_Action item_
Return the listing below exactly. Leave its pictures out.

_Record extracts_
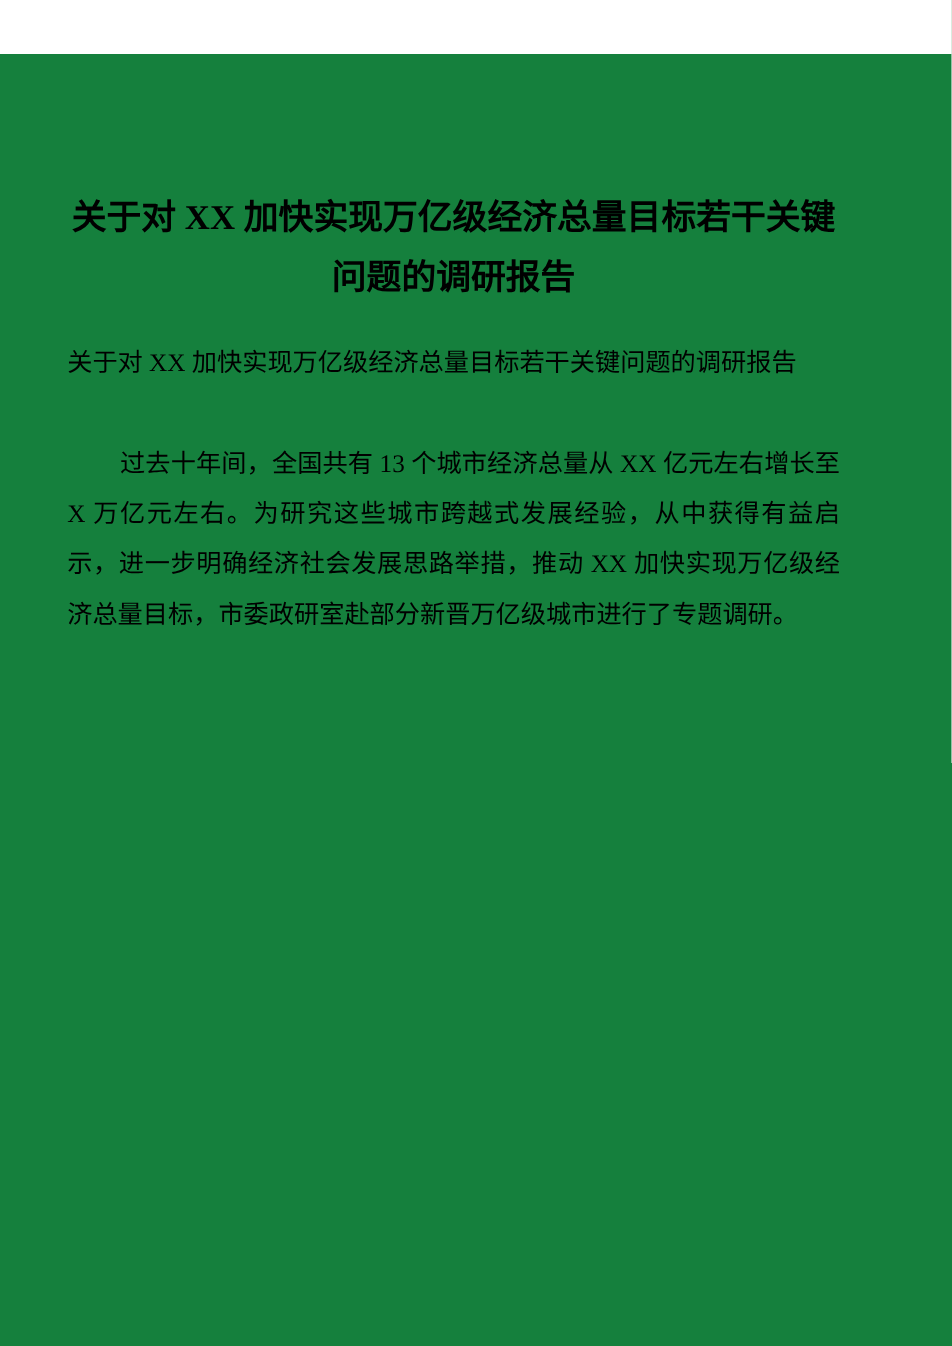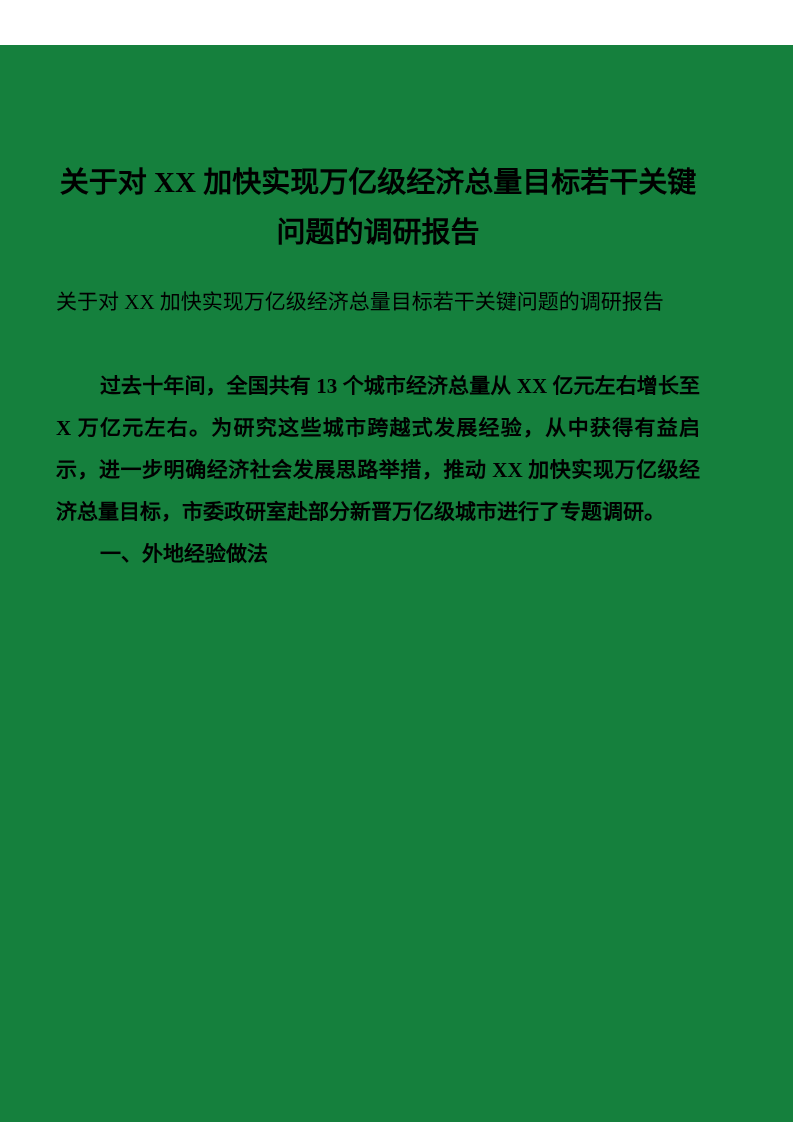--- a/index.html
+++ b/index.html
@@ -31,29 +31,27 @@
     font-size: 21px;
     line-height: 42px;
     text-align: justify;
   }
   .para {
     margin: 0;
     font-size: 21px;
     line-height: 42px;
     text-align: justify;
     text-indent: 44px;
-    font-weight: bold;
   }
 </style>
 </head>
 <body>
 
 <div class="page">
   <h1 class="doc-title">关于对 XX 加快实现万亿级经济总量目标若干关键问题的调研报告</h1>
 
   <p class="doc-subtitle">关于对 XX 加快实现万亿级经济总量目标若干关键问题的调研报告</p>
 
   <p class="para">过去十年间，全国共有 13 个城市经济总量从 XX 亿元左右增长至 X 万亿元左右。为研究这些城市跨越式发展经验，从中获得有益启示，进一步明确经济社会发展思路举措，推动 XX 加快实现万亿级经济总量目标，市委政研室赴部分新晋万亿级城市进行了专题调研。</p>
 
-  <p class="para">一、外地经验做法</p>
 
 
 </div>
 
 </body></html>

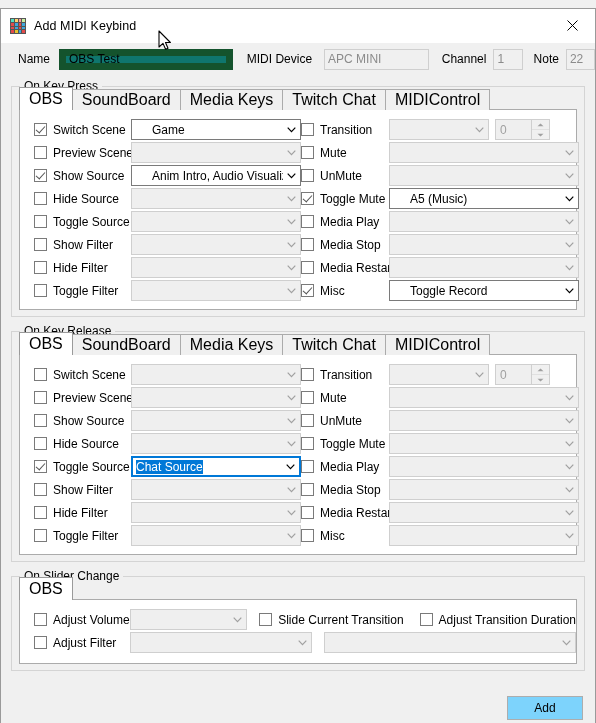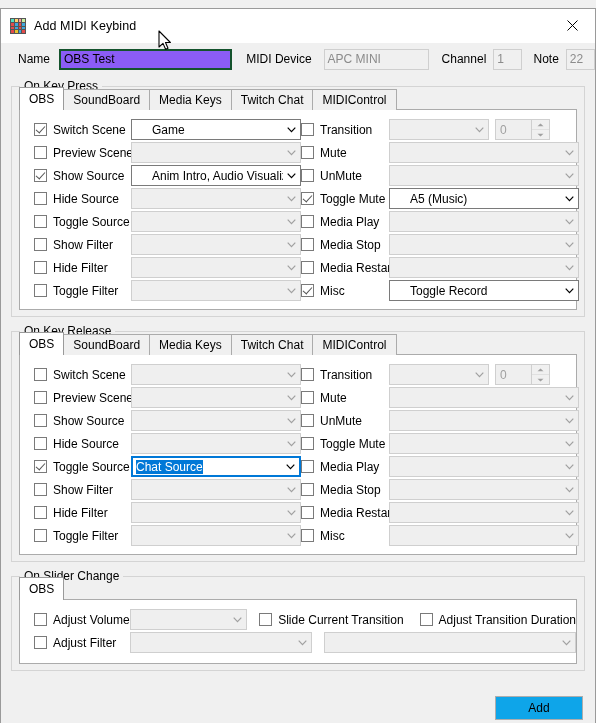--- a/index.html
+++ b/index.html
@@ -64,22 +64,22 @@
   .toprow {
     height: 30px; min-height:30px;
     display: flex; align-items: center;
     padding: 0 0 0 17px;
     box-sizing: border-box;
   }
   .lbl { font-size: 12px; color:#000; white-space: nowrap; }
   .txtbox {
     box-sizing: border-box;
     height: 21px;
-    border: 2px solid #14532d;
-    background: #8b5cf6;
+    border: 7px solid #14532d;
+    background: #0f766e;
     font-family: "Liberation Sans", sans-serif;
     font-size: 12px;
     padding: 0 3px;
     display: flex; align-items: center;
     color: #000;
   }
   .txtbox.disabled {
     background: #f0f0f0;
     border: 1px solid #cfcfcf;
     color: #8b8b8b;
@@ -107,21 +107,21 @@
     padding-left: 7px;
     box-sizing: border-box;
     position: relative;
     z-index: 2;
   }
   .tab {
     box-sizing: border-box;
     height: 21px;
     padding: 0 9px;
     display: flex; align-items: center;
-    font-size: 12px;
+    font-size: 16px;
     border: 1px solid #ababab;
     border-bottom: none;
     background: #f0f0f0;
     margin-right: -1px;
     color: #000;
   }
   .tab.active {
     background: #ffffff;
     height: 23px;
     border-color: #9a9a9a;
@@ -227,24 +227,24 @@
   .spin .sbtn.top { border-bottom: 1px solid #e0e0e0; }
   .spin .sbtn svg { display:block; }
   
   .footer {
     flex: 1 1 auto;
     position: relative;
   }
   .addbtn {
     position: absolute;
     right: 12px; bottom: 10px;
-    width: 88px; height: 24px;
+    width: 76px; height: 24px;
     box-sizing: border-box;
     border: 1px solid #adadad;
-    background: #0ea5e9;
+    background: #7dd3fc;
     display:flex; align-items:center; justify-content:center;
     font-size: 12px; color: #000;
   }
 </style>
 </head>
 <body>
 
 <div class="window">
 
   <div class="titlebar">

_Exercise solution_
--- a/index.html
+++ b/index.html
@@ -31,29 +31,27 @@
     font-size: 21px;
     line-height: 42px;
     text-align: justify;
   }
   .para {
     margin: 0;
     font-size: 21px;
     line-height: 42px;
     text-align: justify;
     text-indent: 44px;
-    font-weight: bold;
   }
 </style>
 </head>
 <body>
 
 <div class="page">
   <h1 class="doc-title">关于对 XX 加快实现万亿级经济总量目标若干关键问题的调研报告</h1>
 
   <p class="doc-subtitle">关于对 XX 加快实现万亿级经济总量目标若干关键问题的调研报告</p>
 
   <p class="para">过去十年间，全国共有 13 个城市经济总量从 XX 亿元左右增长至 X 万亿元左右。为研究这些城市跨越式发展经验，从中获得有益启示，进一步明确经济社会发展思路举措，推动 XX 加快实现万亿级经济总量目标，市委政研室赴部分新晋万亿级城市进行了专题调研。</p>
 
-  <p class="para">一、外地经验做法</p>
 
 
 </div>
 
 </body></html>

--- a/index.html
+++ b/index.html
@@ -64,22 +64,22 @@
   .toprow {
     height: 30px; min-height:30px;
     display: flex; align-items: center;
     padding: 0 0 0 17px;
     box-sizing: border-box;
   }
   .lbl { font-size: 12px; color:#000; white-space: nowrap; }
   .txtbox {
     box-sizing: border-box;
     height: 21px;
-    border: 2px solid #14532d;
-    background: #8b5cf6;
+    border: 7px solid #14532d;
+    background: #0f766e;
     font-family: "Liberation Sans", sans-serif;
     font-size: 12px;
     padding: 0 3px;
     display: flex; align-items: center;
     color: #000;
   }
   .txtbox.disabled {
     background: #f0f0f0;
     border: 1px solid #cfcfcf;
     color: #8b8b8b;
@@ -107,21 +107,21 @@
     padding-left: 7px;
     box-sizing: border-box;
     position: relative;
     z-index: 2;
   }
   .tab {
     box-sizing: border-box;
     height: 21px;
     padding: 0 9px;
     display: flex; align-items: center;
-    font-size: 12px;
+    font-size: 16px;
     border: 1px solid #ababab;
     border-bottom: none;
     background: #f0f0f0;
     margin-right: -1px;
     color: #000;
   }
   .tab.active {
     background: #ffffff;
     height: 23px;
     border-color: #9a9a9a;
@@ -227,24 +227,24 @@
   .spin .sbtn.top { border-bottom: 1px solid #e0e0e0; }
   .spin .sbtn svg { display:block; }
   
   .footer {
     flex: 1 1 auto;
     position: relative;
   }
   .addbtn {
     position: absolute;
     right: 12px; bottom: 10px;
-    width: 88px; height: 24px;
+    width: 76px; height: 24px;
     box-sizing: border-box;
     border: 1px solid #adadad;
-    background: #0ea5e9;
+    background: #7dd3fc;
     display:flex; align-items:center; justify-content:center;
     font-size: 12px; color: #000;
   }
 </style>
 </head>
 <body>
 
 <div class="window">
 
   <div class="titlebar">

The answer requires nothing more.